Arts Publications
Topic: RSS FeedThe Alchemist
Reviewer's Bookwatch, March, 2005 by Pogo
The Alchemist
Paulo Coelho
Thorsons
an imprnt of HarperCollins: London
0722532938 177 pp.
0060834838 $14.93 256 pp. large print edition
If dreams were candy, we would eat the sweet ones and hide the others where others could stumble over them, forgotten in an overgrown graveyard.
"The boy's name was Santiago. Dusk was falling as the boy arrived with his herd at an abandoned church. The roof had fallen in long ago, and an enormous sycamore had grown on the spot where the sacristy once stood." (p3)
The neutron bomb came from the invisible atom..The sanctimonious moralist goes about spouting aphorisms, "From the tiny acorn comes the mighty oak." Bookstore and grocery shelves alike hold inspirational literature that is meant to uplift you with the "aha" moment of sudden insight and spiritual revelation. Paul Coehlo belongs outside the clutter of oozing inspirational literature where the saint is found up to the elbows in the washtub, still scrubbing away with the corrugated scrub-board with Grandpa's red winter flannels. The Alchemist belongs with a small collection of literature that includes Tagore's Gitanjali and Gibran's Prophet. Ageless, it will withstand many years of reading and re-reading during the nights of anxiety and disillusion when the frozen pipes explode and the mortgage threatens to squash the house.
The story line is geometrically simple. So simple that I could get it right on a practice SAT exam and turn the page without a bead of sweat. Draw a line from A to B and then from B to C, and then from... What kind of book is that? Without subplots and the cast of thousands to be modified for a television series or at least one bad movie?

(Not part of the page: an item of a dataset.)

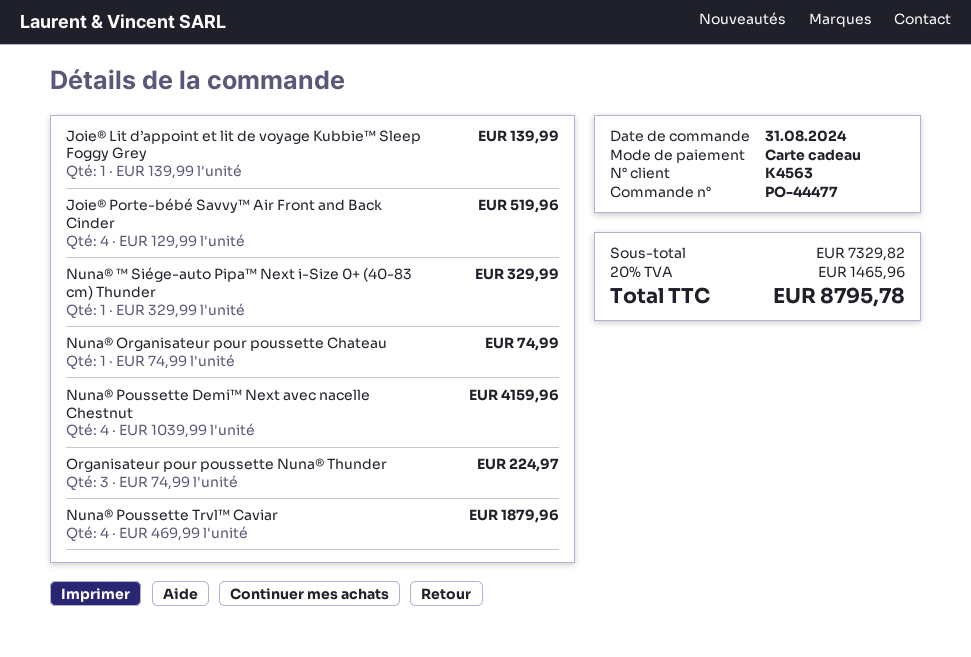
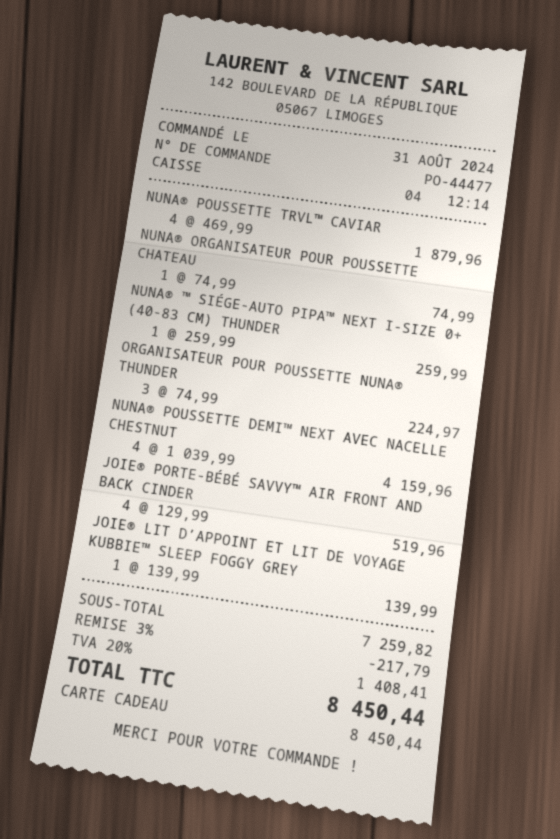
Nuna® ™ Siége-auto Pipa™ Next i-Size 0+ (40-83 cm) Thunder: 1 x 329.99 = 329.99 -> 1 x 259.99 = 259.99
subtotal: 7329.82 -> 7259.82
discount: none -> 3% = 217.79
tax: 20% = 1465.96 -> 20% = 1408.41
total: 8795.78 -> 8450.44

Why must all books be venues for bad movies or Hollywood extravaganzas with animation and actors so mixed that reality and illusion become impossible to differentiate? Consider it a jewel--an opal. Smooth, round, luminous, cool, yet whenever you turn it, appearances change as it breathes fire to incite life. Such is the Alchemist, a person who can change appearances more easily than the legendary Chameleon and genie of the desert.
Santiago explains simply if he were to write a book, he would introduce the characters one at a time so that the reader wouldn't get confused. Accordingly, new faces enter sequentially as Santiago leaves his beloved Andulasian homeland to travel across the strait to enter a different world. His first impression of the inhabitants of Tangiers smoking enormous pipes is a "practice of the infidels." Santiago sees the world in reflection of his own prejudices and preconceived stereotypes, but as he progresses on his path toward his destiny, he discovers that reality is different. Chagrinned with being scammed, he recognizes his willingness for self-deception, "I'm like everyone else--I see the world in terms of what I would like to see happen, not what actually does." (p 42)
Through experience, with encountering his projected stereotypes Santiago learns to see through the superficiality of his environment and listen to the Soul of the World. In his encounter with Melchizedek, he learns that people ae aware early in their lives their reason for being, but it might also be the reason why they give up so easily. A dream without application is only a fantasy. People are afraid to dream as they are afraid to fulfil their destinies, inhibited by the anxiety of failure or that they are not worthy of their aspirations. Only through pursuit of a dream, can it be realized, but when a person refuses to acknowledge the dream it dies within him like a discarded flower.
Poetic, lyrical, Paulo Coehlo takes the reader on a journey of the soul, confronting the evil genies within. Filled with soft irony and dry humor that fizzes like champagne, tickling the heart, the reader becomes immersed with the struggles of Santiago to get from Andulasia to the Egyptian Pyramids. On his path, he meets the ubiquitous Englishman of the desert in search of the Alchemist. Being mildly practical, the Englishman packs around with him a library of ancient books to make the simple complicated and have encyclopedic knowledge of his subject. Being a seminarian turned shepherd, Santiago is only slightly interested, but far more aware of his environment, learning to listen in the language of the universe. Ironically, for a seminarian, Santiago has no recollection of an ancient named Melchizedek, revealing the immense gap between the Catholic and Jewish faiths, and exposes even greater ignorance when confronted with his Islamic brothers. However, he learns.
In a world troubled by national and religious bitterness, Paulo Coehlo's Alchemist is a refreshing study of faith and destiny. Through hardship, Santiago learns to discard the stereotypes of his childhood as well as his prejudices. He comes to recognize that courage is not only protecting the sheep from their predators, but confronting the unknown and allow it to wsh over him, trusting in the mysterious forces of the Soul of the Universe and the Principle of Favorability. The ubiquitous Englishman carries a gun because it helps him trust in men, and he seeks the mentorship of the alchemist to learn the secret of turning lead into gold. Unarmed, Santiago comes to understand that each thing has its own value and place in the universe and that each person is as important as the next one in shaping destiny. Definitely a parable of our time, the Alchemist considers the conflicts of human relations among the three great faiths within in the context of fantasy.